Thursday, September 9, 2010

Andrew Violette Releases Songs and Dances

Andrew Violette has done it again, this time with help from a sensational young cellist, Ben Capps; twenty pieces called Songs and Dances.  There can’t really help but be some connection with the unaccompanied suites of Bach here, and like them, these pieces create their own special universe into which a buffeted soul might choose to shelter for the duration.  There are occasional choices of modal lines that identify this music as Andrew’s, but there are also instances where the lines draw arabesques suggesting the moods and cultures of the Levant.  There are just as many references to more traditional Western music too.

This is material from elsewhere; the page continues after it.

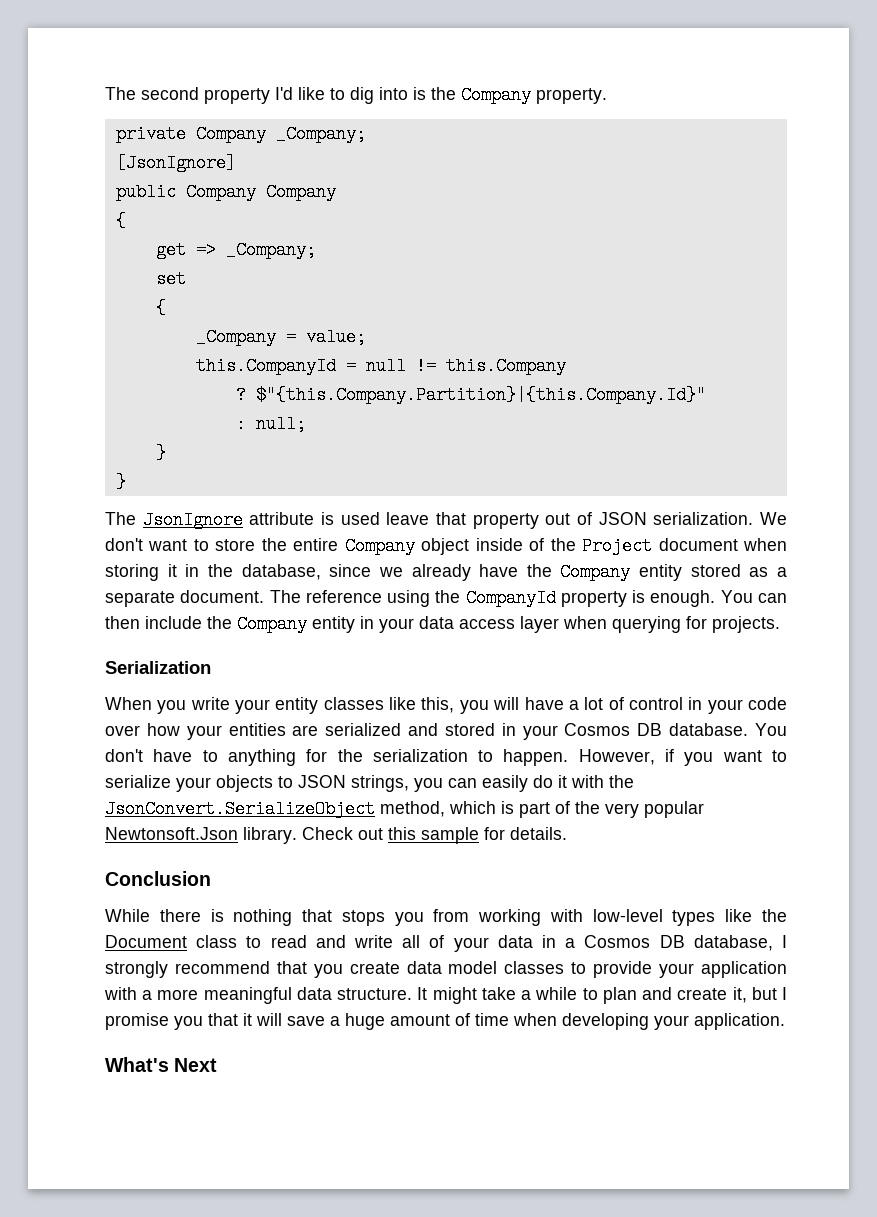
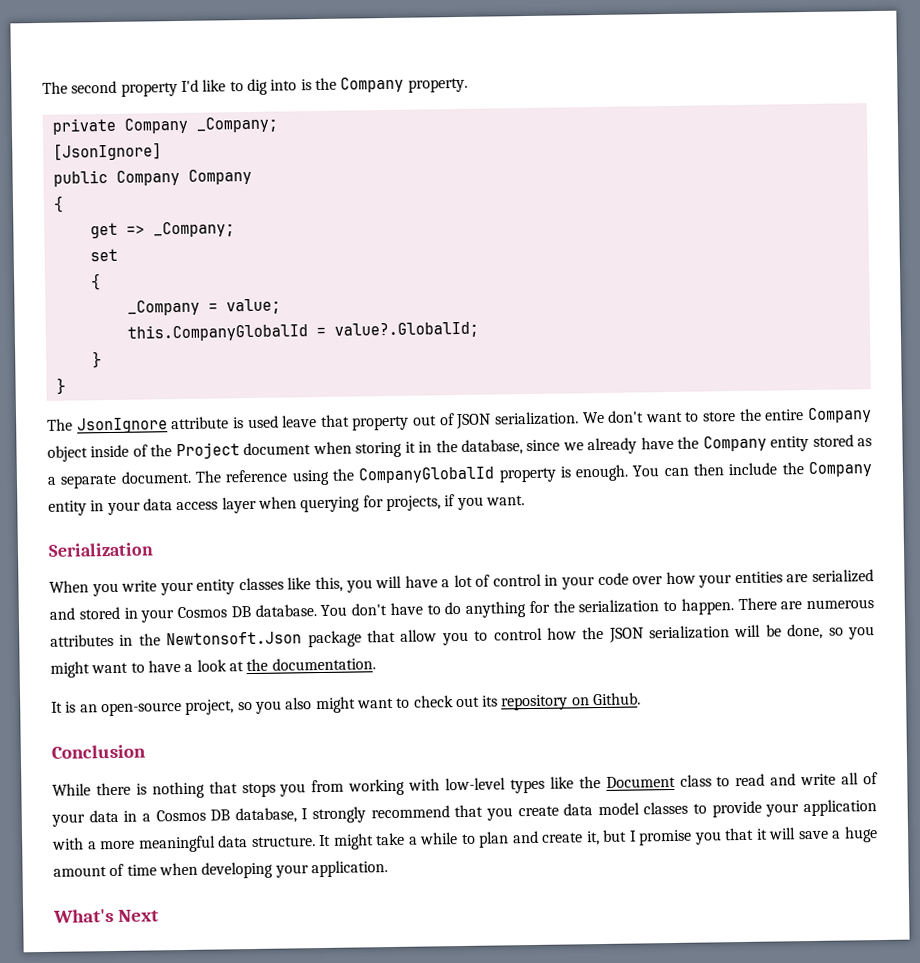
[195,357,566,375] [235,386,706,404] [235,415,306,433] this.CompanyId = null != this.Company // ? $"{this.Company.Partition}|{this.Company.Id}" // : null; -> [126,321,479,342] this.CompanyGlobalId = value?.GlobalId;
[465,589,556,607] CompanyId -> [358,466,496,484] CompanyGlobalId
[712,616,780,633] projects. -> [385,494,525,512] projects, if you want.
(218, 756) none -> [444,601,462,615] do
[578,749,787,766] [105,775,634,792] [105,800,704,818] [105,827,567,844] However, if you want to serialize your objects to JSON strings, you can easily do it with the JsonConvert.SerializeObject method, which is part of the very popular Newtonsoft.Json library. Check out this sample for details. -> [737,597,874,611] [50,623,876,648] [50,657,376,678] [51,692,642,717] There are numerous attributes in the Newtonsoft.Json package that allow you to control how the JSON serialization will be done, so you might want to have a look at the documentation. // It is an open-source project, so you also might want to check out its repository on Github.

Those inclined may wish to employ this music in meditation, or while reading for pleasure, or while doing housework, or gardening, or while preparing a meal or taking a walk (portable CD player and headphones required), in each case providing a satisfying reward, as there is nothing quite as soothing as the deep resonant sounds of a violoncello played well, as this collection certainly demonstrates.

For all those grown tired of the huge rash of popular tracks packaged to be here and gone tomorrow (I’m reluctant even to suffer the use of the term "music" for they muse and amuse anemically by comparison), after a good dose of which one’s senses become desensitized, there is still produced today, remarkably, music intended to present its multilayered messages (in this case through a single solo stringed instrument often playing no more than one note at a time) intended to be relevant not just today but twenty, fifty, a hundred years from now, or it is possible, should one be devoted to the violoncello oneself, to acquire the written score form the composer and make this music part of oneself. This is music to treasure. 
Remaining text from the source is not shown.